**EXERCISE INPUTS**
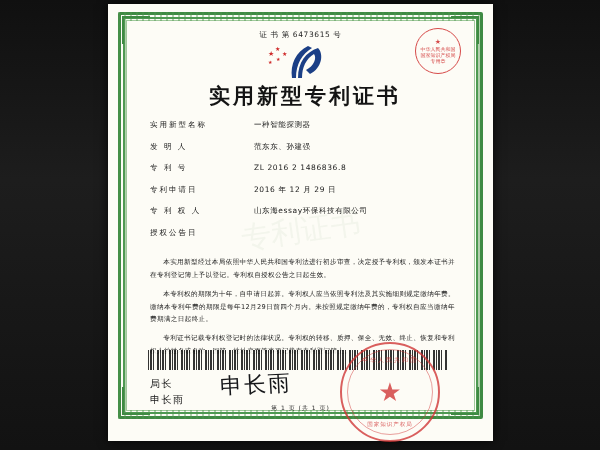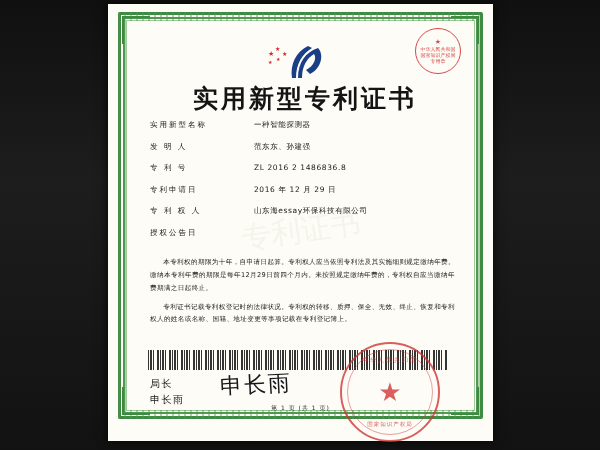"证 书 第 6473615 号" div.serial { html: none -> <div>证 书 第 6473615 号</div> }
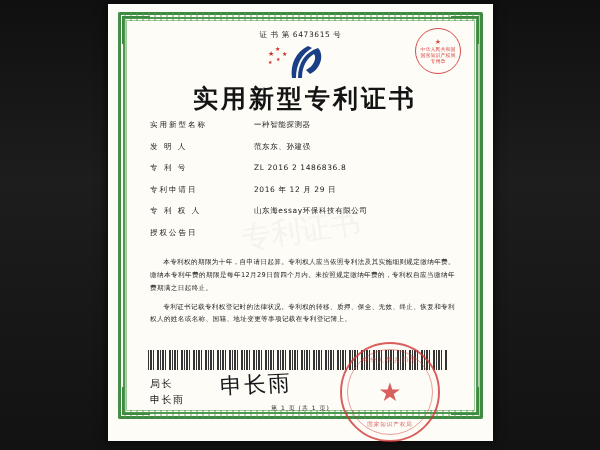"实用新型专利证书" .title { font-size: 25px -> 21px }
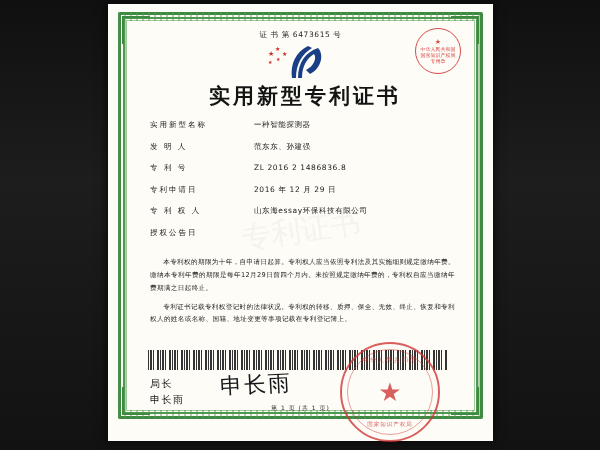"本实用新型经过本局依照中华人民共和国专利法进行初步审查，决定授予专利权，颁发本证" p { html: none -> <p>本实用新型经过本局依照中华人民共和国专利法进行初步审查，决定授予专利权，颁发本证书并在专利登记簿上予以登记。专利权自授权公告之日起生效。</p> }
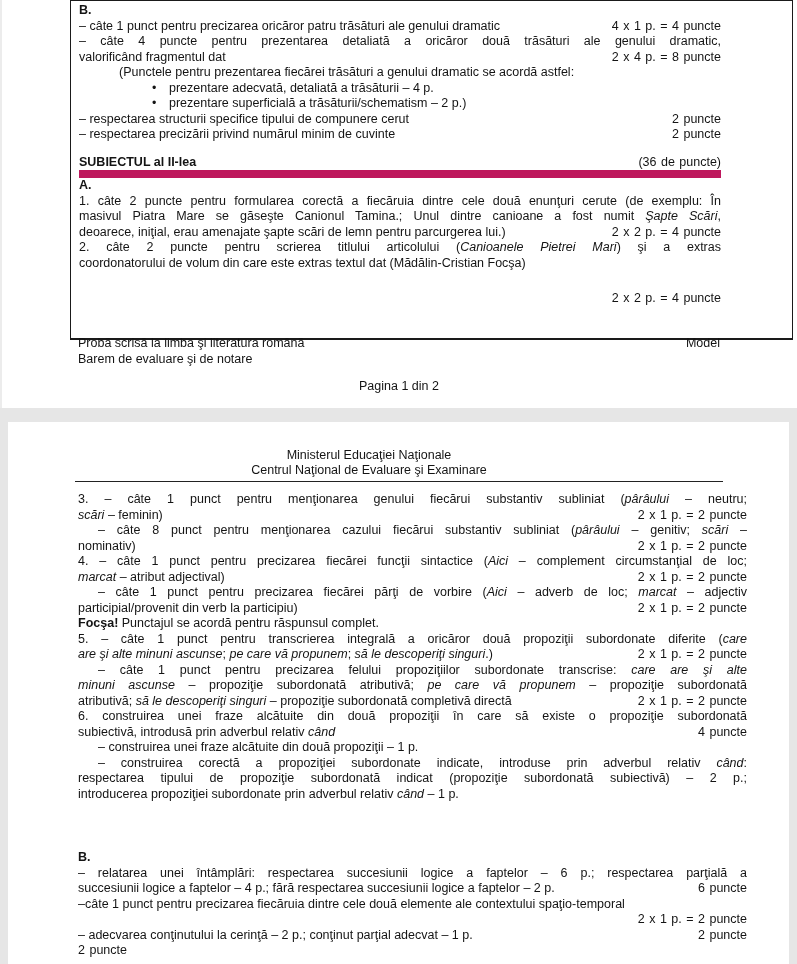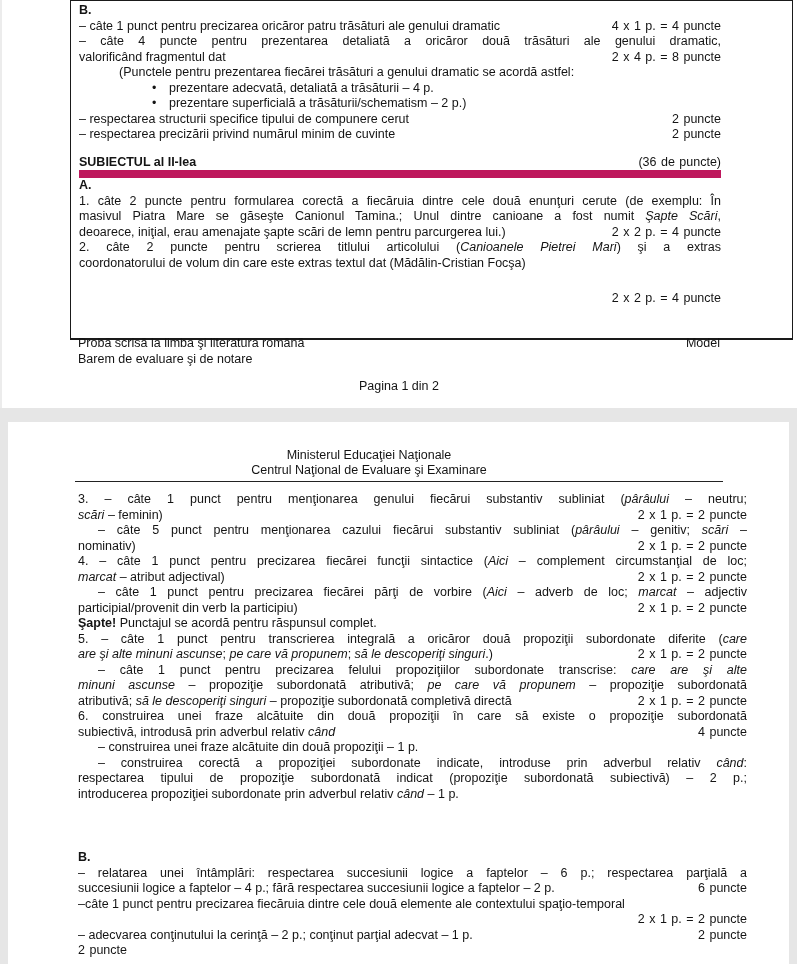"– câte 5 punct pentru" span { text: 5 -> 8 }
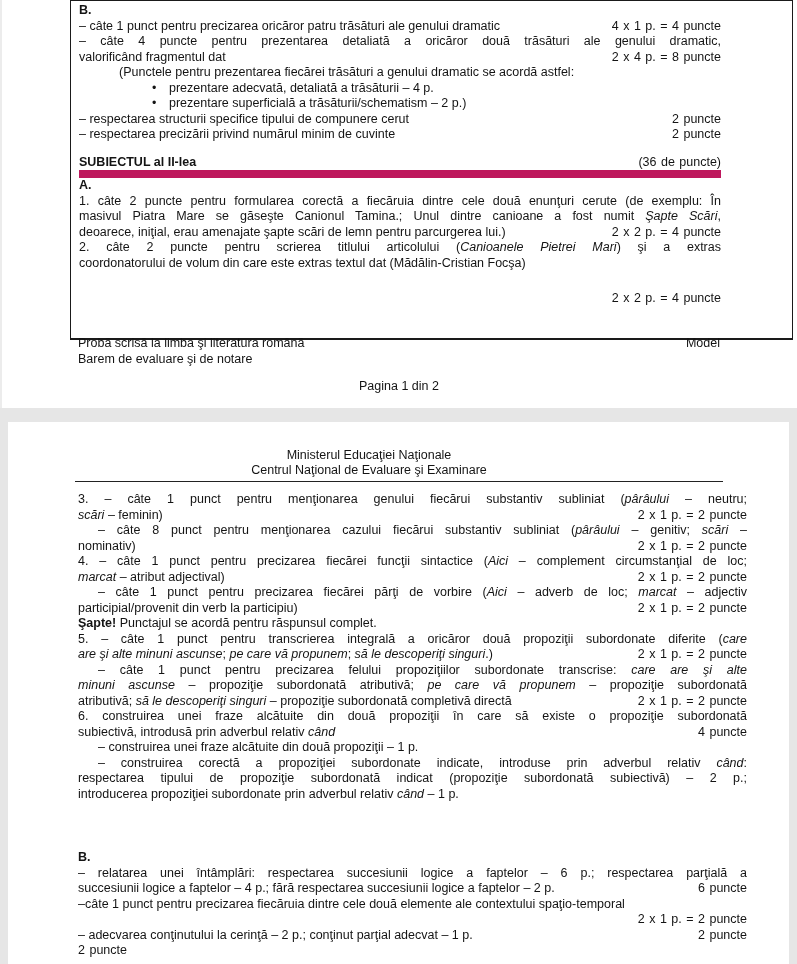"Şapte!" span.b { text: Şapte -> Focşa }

==

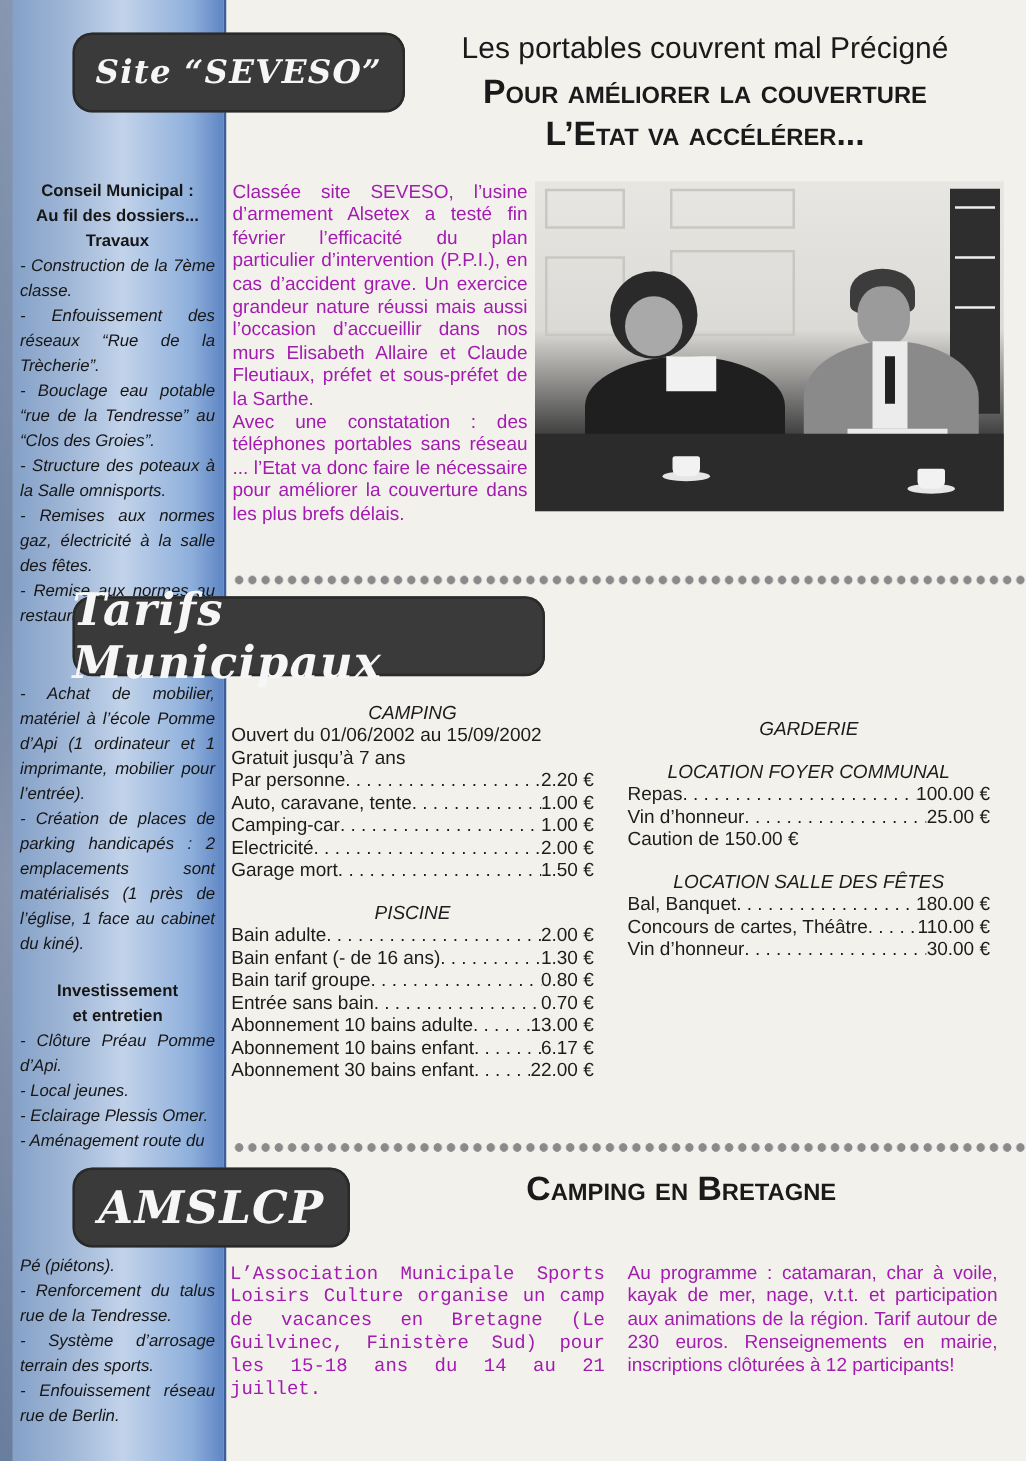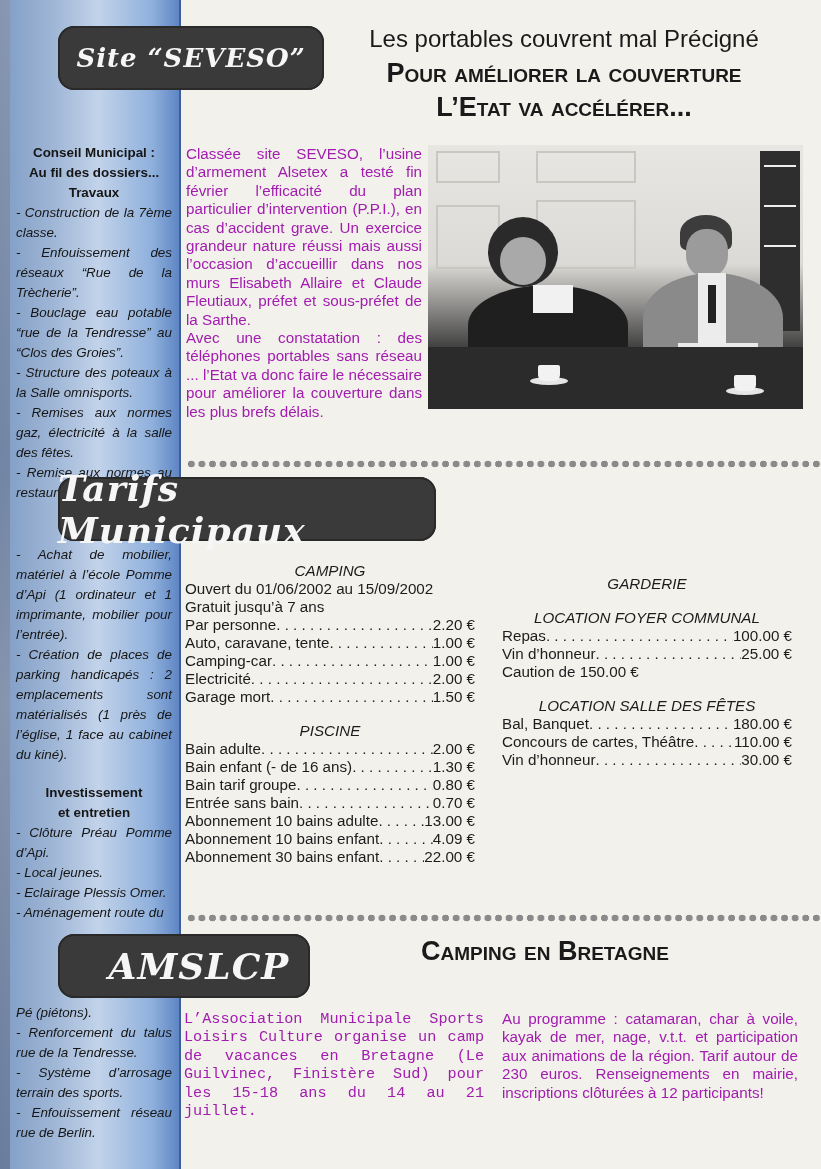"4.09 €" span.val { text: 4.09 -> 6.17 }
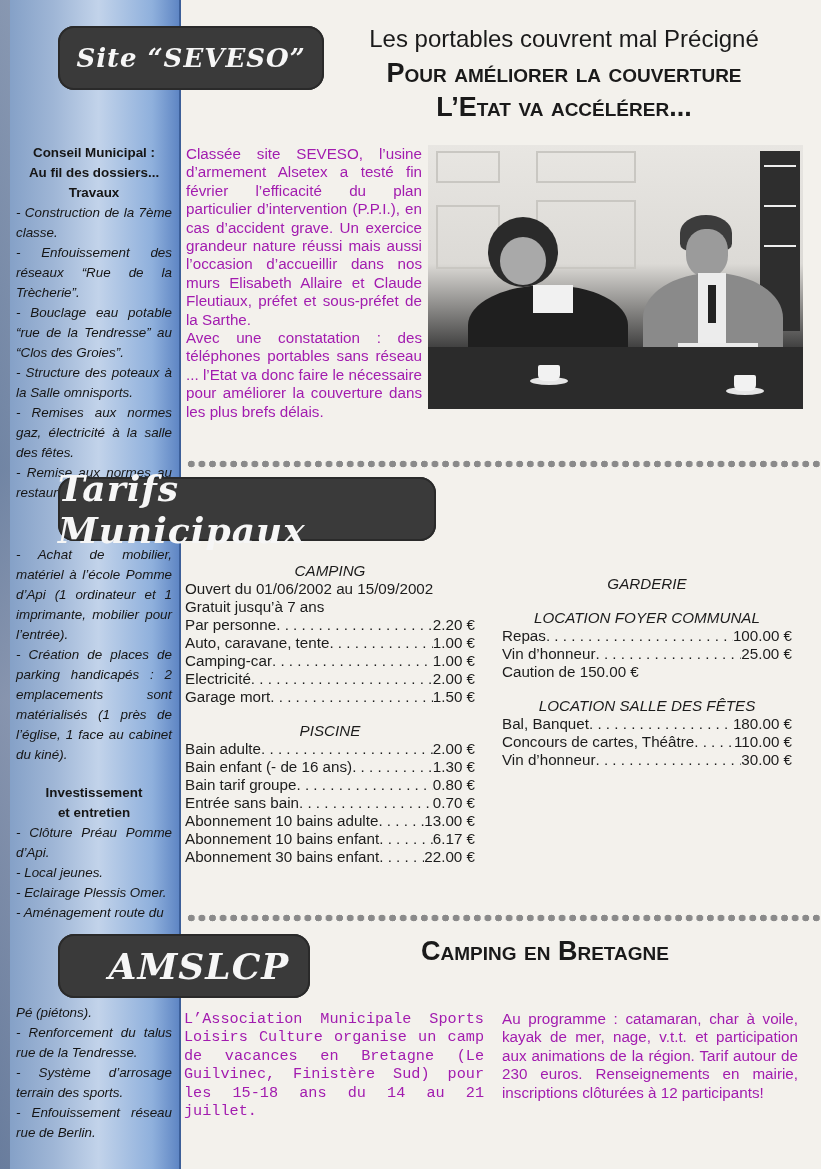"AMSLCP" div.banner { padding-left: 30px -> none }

**REQUIRED WORK**
Give again the stretch of the entries above that begins at the line with "none -> <div>证" and ends at the line with "text: Şapte ->", word for word, with no pictures.

**PROBLEM SOLUTION**
"证 书 第 6473615 号" div.serial { html: none -> <div>证 书 第 6473615 号</div> }
"实用新型专利证书" .title { font-size: 25px -> 21px }
"本实用新型经过本局依照中华人民共和国专利法进行初步审查，决定授予专利权，颁发本证" p { html: none -> <p>本实用新型经过本局依照中华人民共和国专利法进行初步审查，决定授予专利权，颁发本证书并在专利登记簿上予以登记。专利权自授权公告之日起生效。</p> }
"– câte 5 punct pentru" span { text: 5 -> 8 }
"Şapte!" span.b { text: Şapte -> Focşa }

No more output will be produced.